─── Records for the task

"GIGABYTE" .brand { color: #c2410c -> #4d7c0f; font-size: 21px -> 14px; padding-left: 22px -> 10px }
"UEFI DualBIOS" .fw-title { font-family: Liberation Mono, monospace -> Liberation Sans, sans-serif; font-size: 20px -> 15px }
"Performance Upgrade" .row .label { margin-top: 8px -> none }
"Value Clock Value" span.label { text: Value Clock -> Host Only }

──────
─── Records for the task

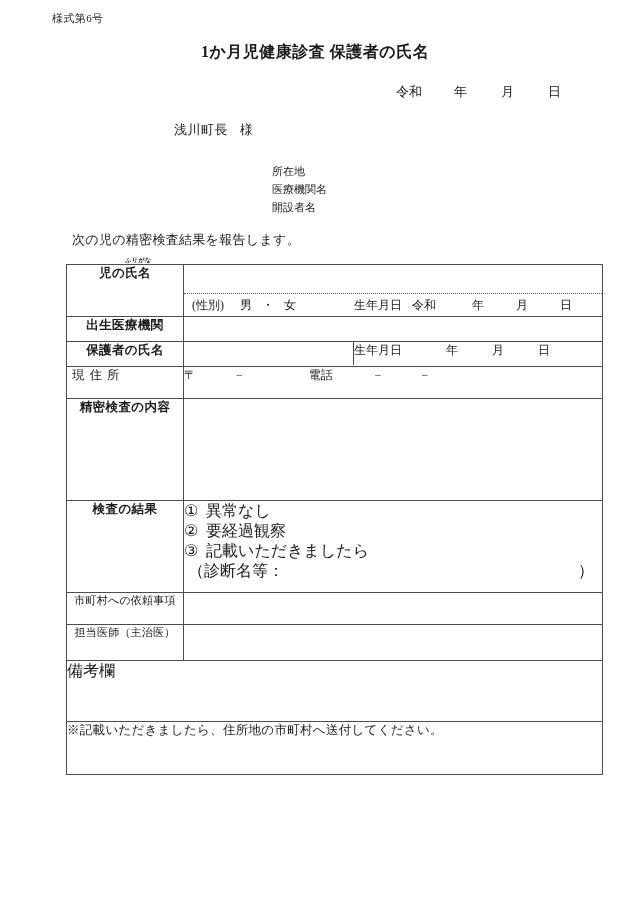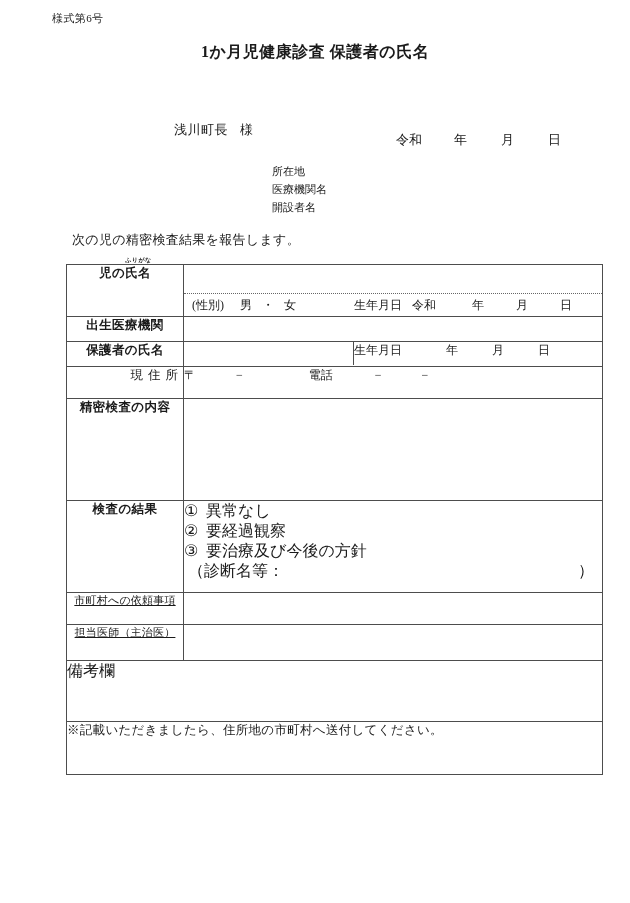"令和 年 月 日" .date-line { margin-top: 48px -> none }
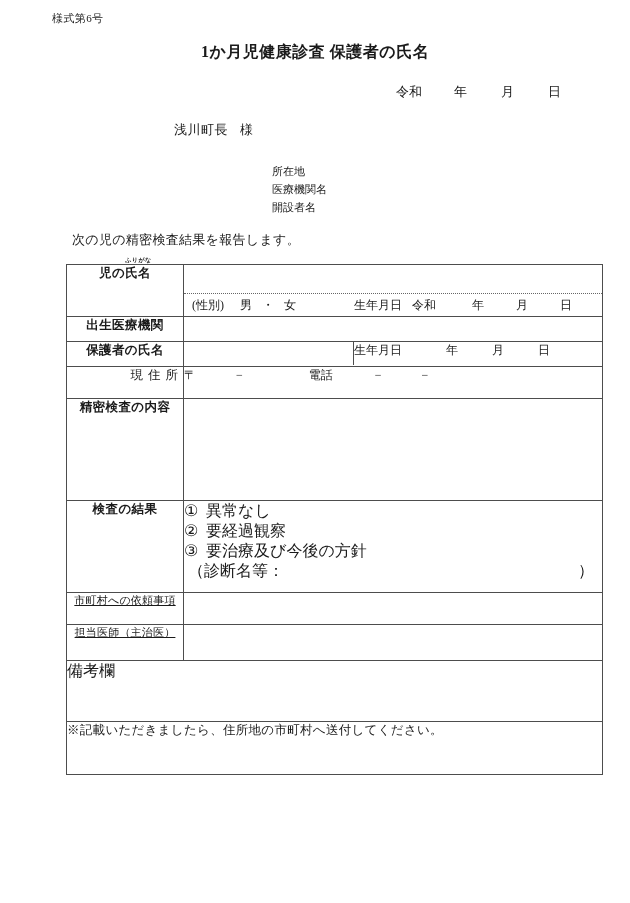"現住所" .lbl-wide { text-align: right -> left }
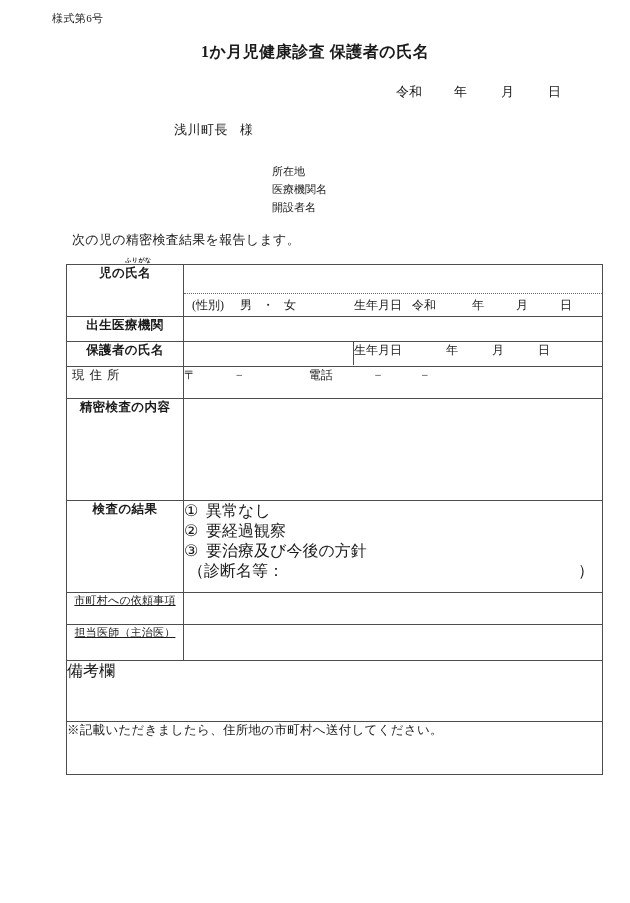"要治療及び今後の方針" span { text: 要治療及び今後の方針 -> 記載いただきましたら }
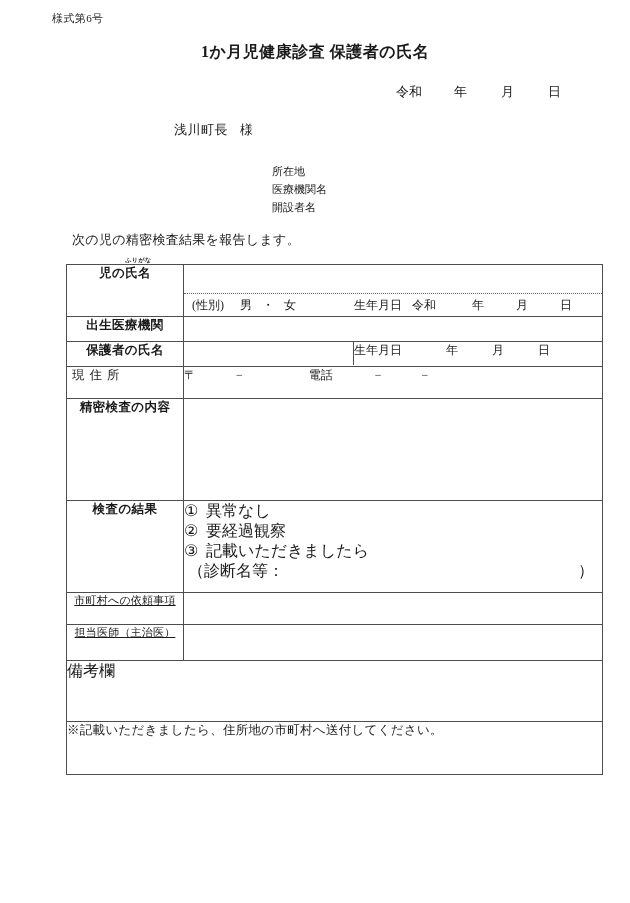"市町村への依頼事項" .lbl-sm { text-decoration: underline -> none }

──────

▸ Work to be completed:
Pick out each line in the material containing "font".

▸ Answer space:
"GIGABYTE" .brand { color: #c2410c -> #4d7c0f; font-size: 21px -> 14px; padding-left: 22px -> 10px }
"UEFI DualBIOS" .fw-title { font-family: Liberation Mono, monospace -> Liberation Sans, sans-serif; font-size: 20px -> 15px }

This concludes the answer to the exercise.